In the Model Training and Validation section we showed that both feature sets produced similar outcomes across Logistic Regression, Decision Tree, and Random Forest models, with only slight variances in accuracy and other metrics such as F1 Score, Precision, Recall, and AUC. The Features selected by the models shows to be a even smaller set of feature, with only five features, that demonstrates also a high predictive power with only a marginal difference from the other features set.

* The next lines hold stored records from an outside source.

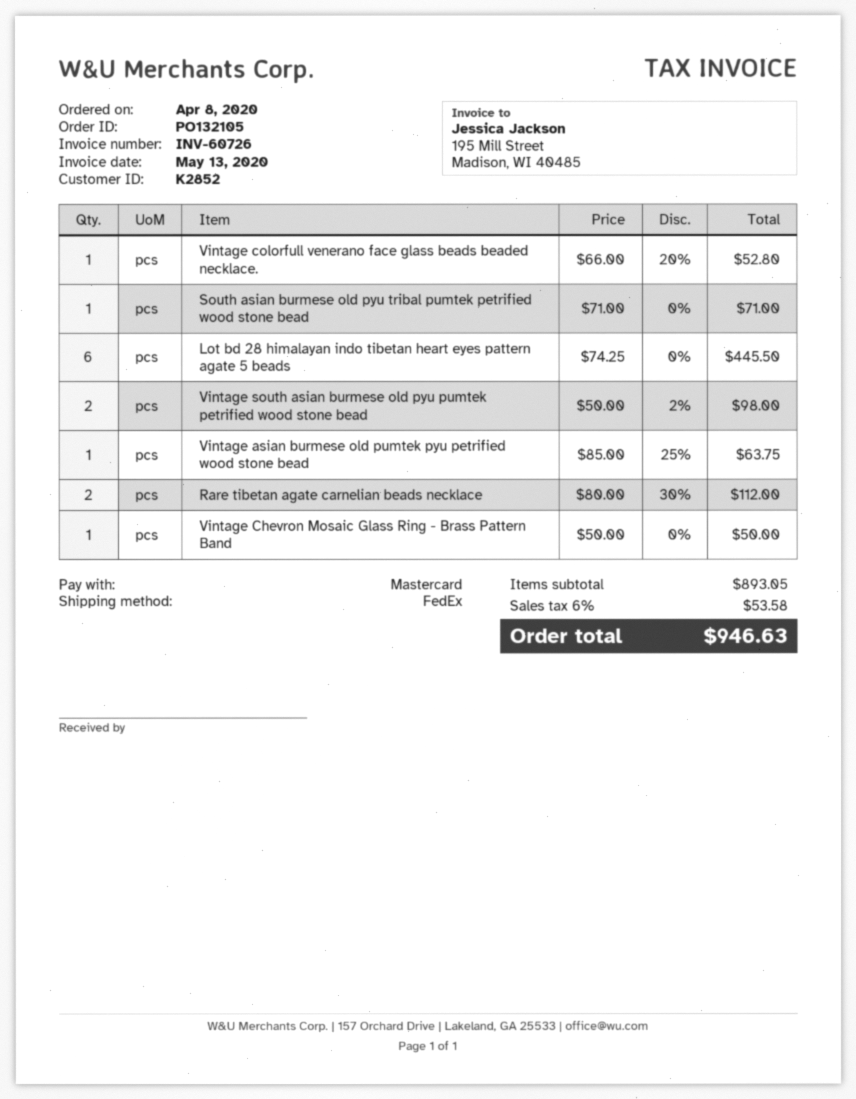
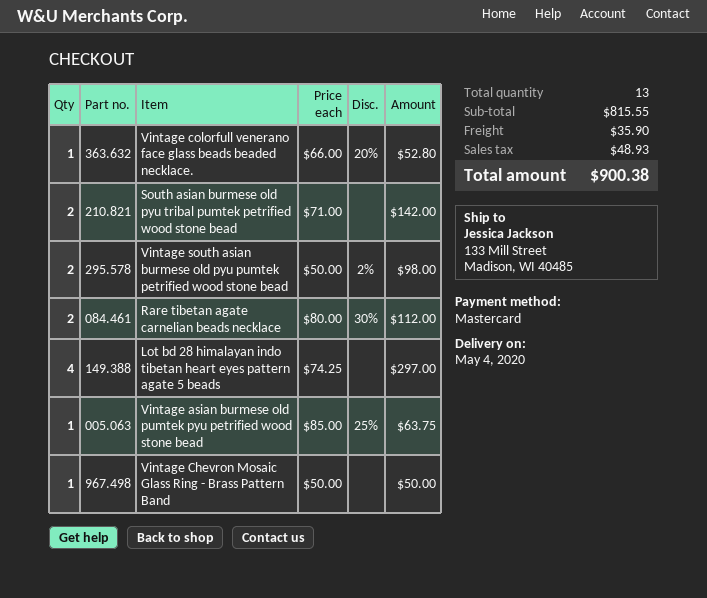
South asian burmese old pyu tribal pumtek petrified wood stone bead: 1 x 71.00 = 71.00 -> 2 x 71.00 = 142.00
Lot bd 28 himalayan indo tibetan heart eyes pattern agate 5 beads: 6 x 74.25 = 445.50 -> 4 x 74.25 = 297.00
subtotal: 893.05 -> 815.55
shipping: none -> 35.90
tax: 53.58 -> 48.93
total: 946.63 -> 900.38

The challenge in reducing the false negative rate (individuals wrongly classified with diabetes) from the different models may be due the possible skewed class distribution of the features CholCHeck, Stroke, HeartDiseaseorAttack, Vaggies, HvyAlcoholConsump, AnyHealthcare, NoDocbcCost, as noted previously in the EDA. One idea for improvement for the dataset in a future work may be focus on adding another tables from Kaggle that can be used complementary to the one used here.
A important information from our analysis is the indicative that the features BMI, GenHlth, Age, HighBP, and HighChol are the most predictive risk factors for diabetes, consistent with established clinical insights. Our project could reduce the feature space from 22 possible risk factors to just a subset of five, which simplified the predictive model without compromising accuracy.
The Random Forest model, using these five risk factors, proved to be the most balanced in terms of complexity and predictive capacity, and was selected for the final model deployment.